Have your MIL come and stay for a little vacation to spend some quality time with her daughter. Don’t move out!!
If you can afford it, hire a nurse to help with her needs like bathing, dressing, medications, etc. if your wife isn’t able to help her with that, if it’s needed.
See how the “vacation” goes while you continue to live there.
If she’s rude & abusive to you don’t let her move in.
Let them go on with their lives as they choose to be miserable assholes rather than admit that you are an amazing husband and father and that you completely turned your life around 20 years ago!
It’s been over 20 years now, people change and grow, obviously you have, if they can’t respect that it is your house and that you’re so willing to help out, they can get fucked,
At the end of the day it doesn’t matter if they feel under your roof or not because it is YOUR roof. You worked your ass off to turn your life around, it’s time that they showed a little respect and acknowledge you for the person you have become, not the person you used to be and not the monster that the wife’s parents 10000% portrayed you to be all these years, as I’m sorry but there is absolutely no way that they didn’t twist things to be even worse sounding
You rushed your life around in a spectacular fashion, and have maintained it for decades. I get that you made trouble for everyone before that, but you bought back the family home and are now going to be providing a safe place for your MIL to live you her final years. Your BIL is being a giant AH. He should be grateful that you’re helping his mom out. He’s got a lot of nerve.
Stay where you are. It’s your home, and if BIL and your wife’s other siblings are going to be entitled AHs, let them. It’s their problem, not yours.
At 21, your brain isn’t done growing. Forgiveness after 20+ years where you have proven that you have changed is reasonable. Asking you to leave your home for years over behavior that ended 20 years ago is crazy and entitled. Tell them to figure out how to care for her without your home. Because fuck no.

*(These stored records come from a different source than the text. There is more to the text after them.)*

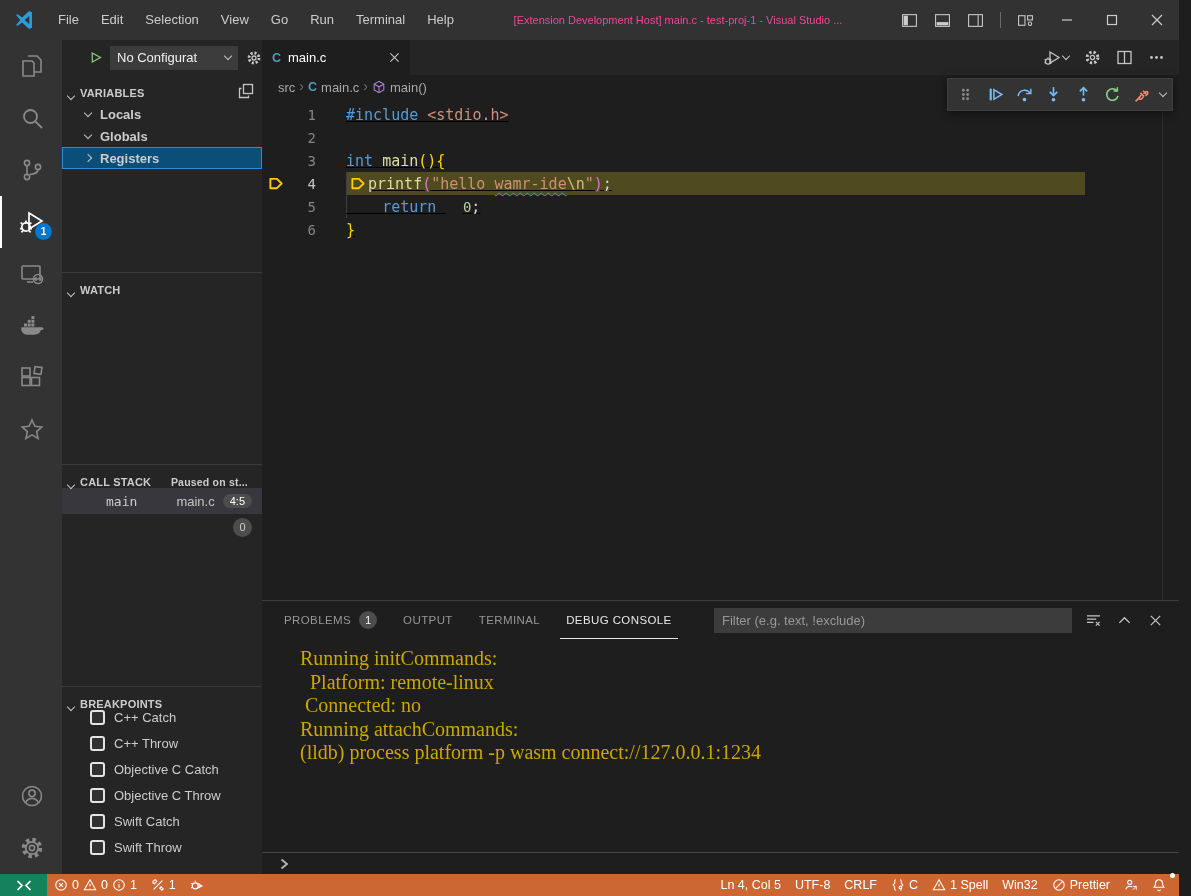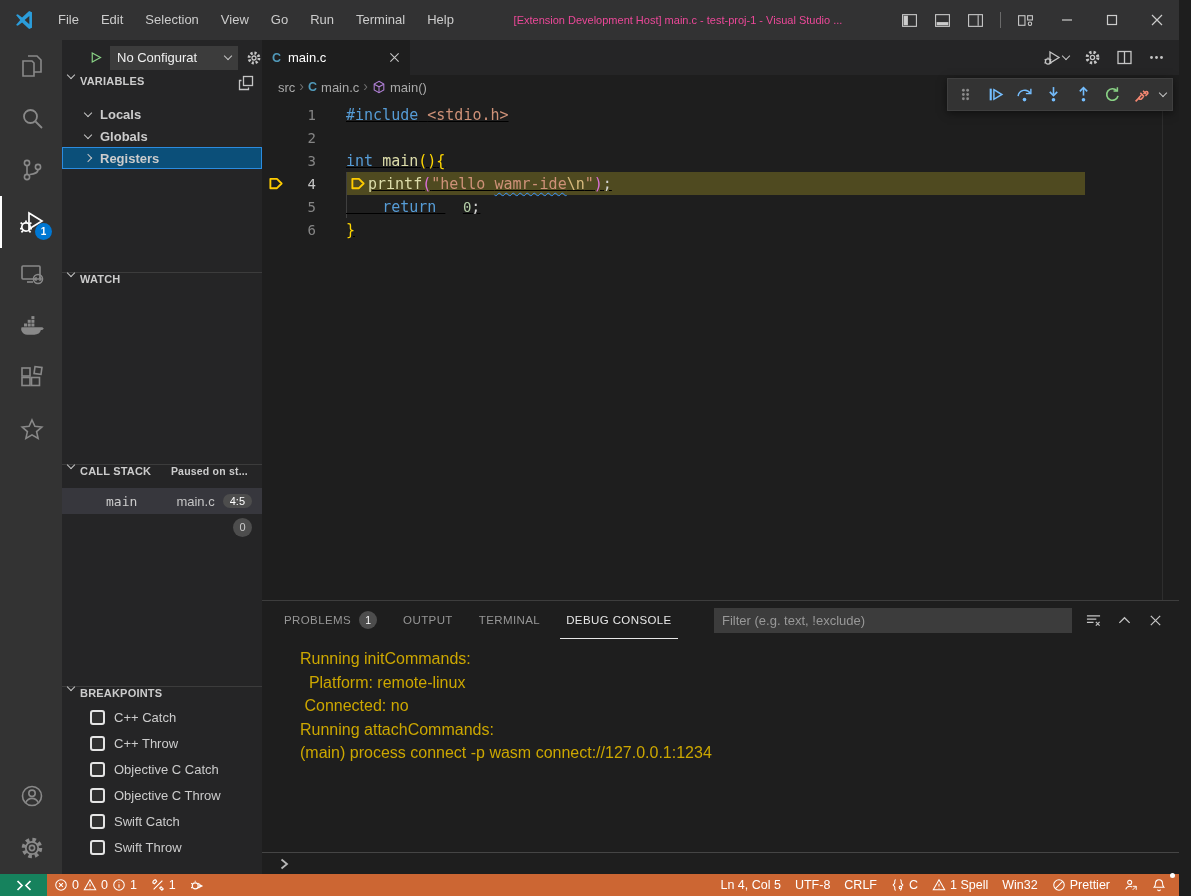--- a/index.html
+++ b/index.html
@@ -28,21 +28,21 @@
   .act-item svg { width:26px; height:26px; }
   .act-item.active { color:#ffffff; border-left:2px solid #ffffff; }
   .act-badge { position:absolute; right:10px; bottom:8px; min-width:17px; height:17px; border-radius:50%; background:#0078d4; color:#fff; font-size:10px; display:flex; align-items:center; justify-content:center; font-weight:bold; }
   .act-spacer { flex:1; }
 
   
   .sidebar { width:200px; background:#252526; flex:0 0 200px; overflow:hidden; color:#cccccc; display:flex; flex-direction:column; }
   .sb-toolbar { height:35px; flex:0 0 35px; display:flex; align-items:center; padding-left:28px; gap:8px; }
   .cfg-dd { width:128px; height:24px; background:#3c3c3c; display:flex; align-items:center; padding:0 7px; font-size:13px; color:#f0f0f0; flex:0 0 128px; }
   .cfg-dd .lbl { flex:1; white-space:nowrap; overflow:hidden; }
-  .sec-hdr { height:24px; flex:0 0 24px; display:flex; align-items:flex-start; padding:0 8px 0 6px; font-size:11px; font-weight:bold; color:#cccccc; letter-spacing:.2px; }
+  .sec-hdr { height:24px; flex:0 0 24px; display:flex; align-items:flex-end; padding:0 8px 0 6px; font-size:11px; font-weight:bold; color:#cccccc; letter-spacing:.2px; }
   .sec-hdr .t { margin-left:6px; }
   .sec-border { border-top:1px solid #3c3c3c; }
   .chev { width:6px; height:6px; border-right:1.4px solid #c5c5c5; border-bottom:1.4px solid #c5c5c5; transform:rotate(45deg); margin-top:-3px; flex:0 0 auto; }
   .chev.right { transform:rotate(-45deg); margin-top:0; }
   .tree-row { height:22px; display:flex; align-items:center; padding-left:22px; gap:9px; font-size:13px; font-weight:bold; color:#cccccc; border:1px solid transparent; }
   .tree-row.selected { background:#0b4f79; border:1px solid #2b8ce0; }
   .paused-badge { margin-left:auto; margin-right:6px; font-size:10.5px; font-weight:bold; color:#cccccc; }
   .frame-row { height:26px; flex:0 0 26px; background:#37373d; display:flex; align-items:center; padding:0 10px 0 44px; font-size:13px; }
   .frame-file { margin-left:auto; color:#c5c5c5; margin-right:8px; }
   .pill { background:#4d4d4d; color:#ffffff; border-radius:10px; font-size:11px; padding:1px 7px; }
@@ -95,21 +95,21 @@
   .panel { height:274px; flex:0 0 274px; background:#1e1e1e; border-top:1px solid #3d3d3d; display:flex; flex-direction:column; }
   .panel-hdr { height:38px; flex:0 0 38px; display:flex; align-items:center; padding-left:16px; }
   .ptab { display:flex; align-items:center; gap:8px; margin-right:14px; padding:0 6px; height:100%; font-size:11.5px; letter-spacing:.4px; color:#969696; border-bottom:1px solid transparent; }
   .ptab.active { color:#e7e7e7; border-bottom:1px solid #e7e7e7; }
   .ptab .pbadge { width:18px; height:18px; border-radius:50%; background:#4d4d4d; color:#fff; font-size:10.5px; display:flex; align-items:center; justify-content:center; letter-spacing:0; }
   .filter-box { margin-left:auto; width:358px; height:25px; background:#3c3c3c; display:flex; align-items:center; padding:0 8px; }
   .filter-box input { background:transparent; border:none; outline:none; color:#cccccc; font-size:13px; width:100%; font-family:inherit; }
   .filter-box input::placeholder { color:#989898; }
   .panel-actions { display:flex; align-items:center; gap:16px; margin:0 16px 0 14px; color:#c5c5c5; }
   .panel-actions svg { width:15px; height:15px; }
-  .console { flex:1; padding:8px 16px 0 38px; font-family:Liberation Sans, sans-serif; font-size:16px; overflow:hidden; }
+  .console { flex:1; padding:8px 16px 0 38px; font-family:Liberation Serif, serif; font-size:20px; overflow:hidden; }
   .console-line { height:23.5px; line-height:23.5px; white-space:pre; color:#cca700; }
   .console-input { height:22px; flex:0 0 22px; border-top:1px solid #454545; display:flex; align-items:center; padding-left:16px; color:#b8b8b8; }
   .console-input svg { width:12px; height:12px; }
 
   
   .statusbar { height:22px; flex:0 0 22px; background:#cc6633; display:flex; align-items:center; color:#ffffff; font-size:12.5px; }
   .remote-seg { width:47px; height:22px; background:#16825d; display:flex; align-items:center; justify-content:center; font-weight:bold; flex:0 0 47px; }
   .sb-item { display:flex; align-items:center; gap:4px; padding:0 7px; height:22px; }
   .sb-item svg { width:14px; height:14px; }
   .sb-right { margin-left:auto; display:flex; align-items:center; margin-right:6px; }
@@ -500,21 +500,21 @@
             <svg viewBox="0 0 16 16" stroke="currentColor" fill="none" stroke-width="1.3">
                 <path d="M3 3l10 10M13 3L3 13"></path>
               </svg>
           </div>
         </div>
         <div class="console" id="console-lines">
             <div class="console-line">Running initCommands:</div>
             <div class="console-line">  Platform: remote-linux</div>
             <div class="console-line"> Connected: no</div>
             <div class="console-line">Running attachCommands:</div>
-            <div class="console-line">(main) process connect -p wasm connect://127.0.0.1:1234</div>
+            <div class="console-line">(lldb) process platform -p wasm connect://127.0.0.1:1234</div>
           </div>
         <div class="console-input">
           <svg viewBox="0 0 12 12" fill="none" stroke="currentColor" stroke-width="1.8">
               <path d="M3.5 1.5L9 6l-5.5 4.5"></path>
             </svg>
         </div>
       </div>
     </div>
   </div>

1) you move out and your wife stays, can your marriage survive that?
2) you both move out and you have a hell of a problem paying for a house you don’t live in and some squatters. ‘Under your roof.’ Well that’s cos it is. You move out they won’t consider it your house anymore.
What’s your wife say to all this? She seriously cannot be entertaining this.

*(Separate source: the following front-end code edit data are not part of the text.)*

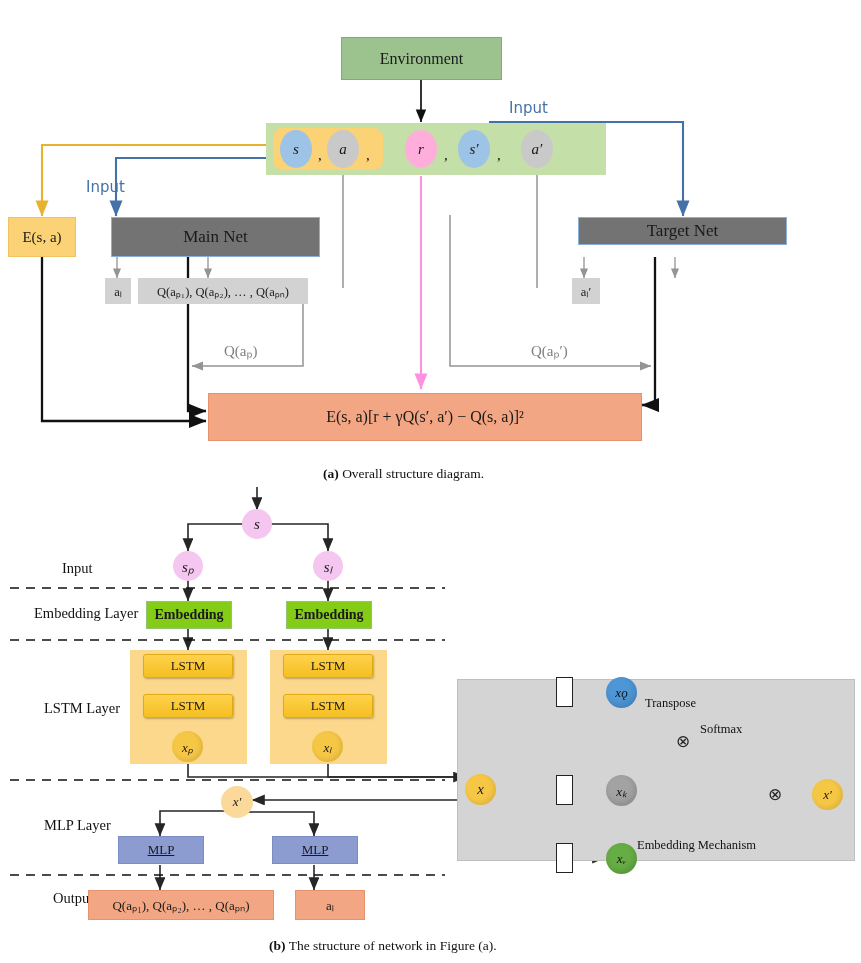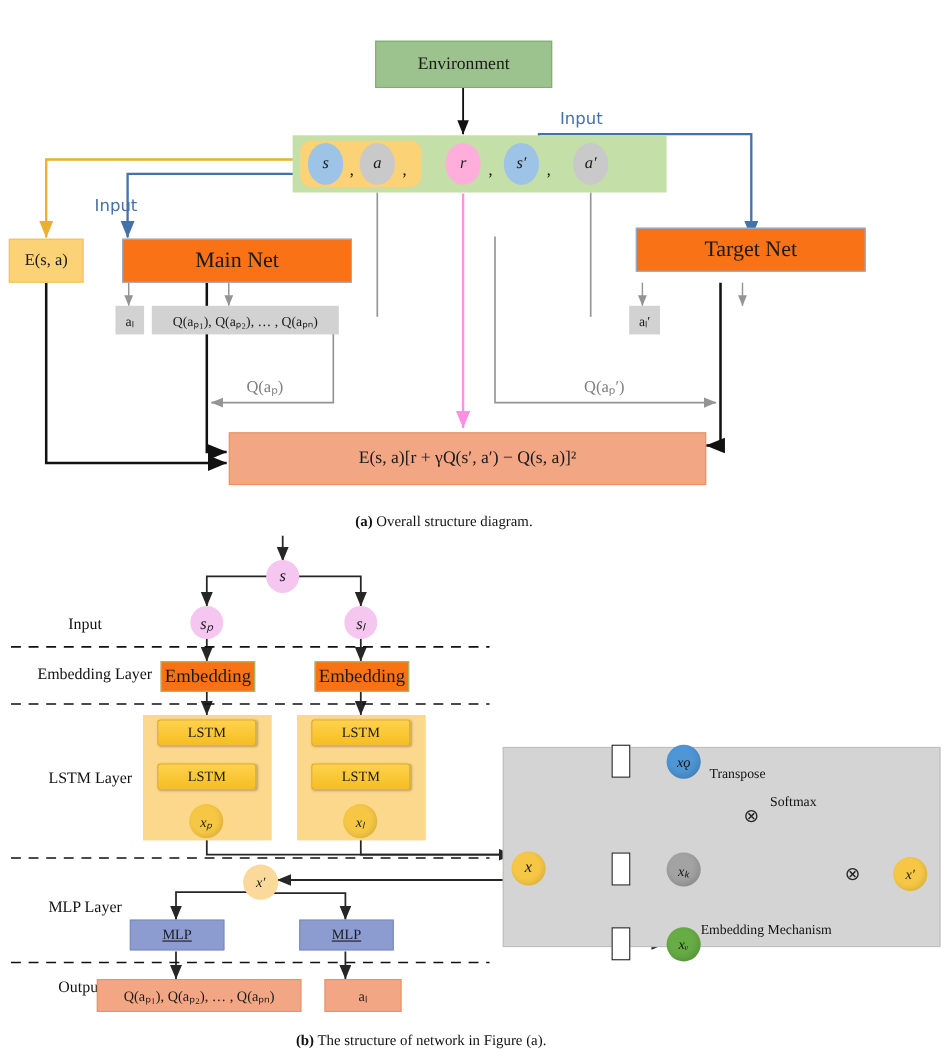--- a/index.html
+++ b/index.html
@@ -5,25 +5,25 @@
   html,body{margin:0;padding:0;background:#ffffff;}
   body{width:861px;height:963px;position:relative;
        font-family:"Liberation Serif",serif;color:#1a1a1a;overflow:hidden;}
   #stage{position:absolute;left:0;top:0;width:861px;height:963px;}
   svg.layer{position:absolute;left:0;top:0;width:861px;height:963px;overflow:visible;}
   .node{position:absolute;box-sizing:border-box;display:flex;
         align-items:center;justify-content:center;text-align:center;}
 
   
   .box-env{background:#9CC28E;border:1px solid #7fae71;font-size:16px;}
-  .box-net{background:#f97316;border:1px solid #8bb0da;font-size:20px;}
+  .box-net{background:#737373;border:1px solid #8bb0da;font-size:17px;}
   .box-esa{background:#FBD275;border:1px solid #efc35e;font-size:15px;}
   .box-loss{background:#F2A683;border:1px solid #e8926b;font-size:16px;}
   .box-gray{background:#D2D2D2;font-size:12.5px;}
-  .box-embed{background:#f97316;border:1px solid #93c375;font-size:17px;}
+  .box-embed{background:#84cc16;border:1px solid #93c375;font-size:14px;font-weight:bold;}
   .box-lstm{background:linear-gradient(180deg,#FFD24D 0%,#F5BE22 100%);
             border:1px solid #e0ab11;border-radius:3px;font-size:13px;
             box-shadow:1px 1px 2px rgba(0,0,0,.25);}
   .box-lstmwrap{background:#FBD88C;}
   .box-mlp{background:#8C9BD0;border:1px solid #7b8bc4;font-size:13px;text-decoration:underline;}
   .box-out{background:#F2A683;border:1px solid #e8926b;font-size:13px;}
   .box-attnpanel{background:#D4D4D4;border:1px solid #bfbfbf;}
   .box-white{background:#ffffff;border:1.6px solid #222;}
 
   
@@ -194,21 +194,21 @@
   <div class="lbl lbl-blue" style="left:509px;top:99px;">Input</div>
 
   <div class="node box-esa" style="left:8px;top:217px;width:68px;height:40px;">
     <span>E(s, a)</span>
     </div>
 
   <div class="node box-net" style="left:111px;top:217px;width:209px;height:40px;">
     <span>Main Net</span>
     </div>
 
-  <div class="node box-net" style="left:578px;top:207px;width:209px;height:40px;">
+  <div class="node box-net" style="left:578px;top:217px;width:209px;height:28px;">
     <span>Target Net</span>
     </div>
 
   <div class="node box-gray" style="left:105px;top:278px;width:26px;height:26px;">
     <span>aₗ</span>
     </div>
   <div class="node box-gray" style="left:138px;top:278px;width:170px;height:26px;">
     <span>Q(aₚ₁), Q(aₚ₂), … , Q(aₚₙ)</span>
     </div>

This is *not* the “best choice for everyone” if it means you have to leave the home you’re offering to open up to them.
And that’s besides the lint that this is one of the most insulting requests over ever heard.
You made a generous offer and they want to tell you what to do?
No. Absolutely no. If they don’t like the situation, they can all pool together and take care of her.
This boils my blood.
Same thing if you leave, and the rest of the family moves back in “to be with mom.”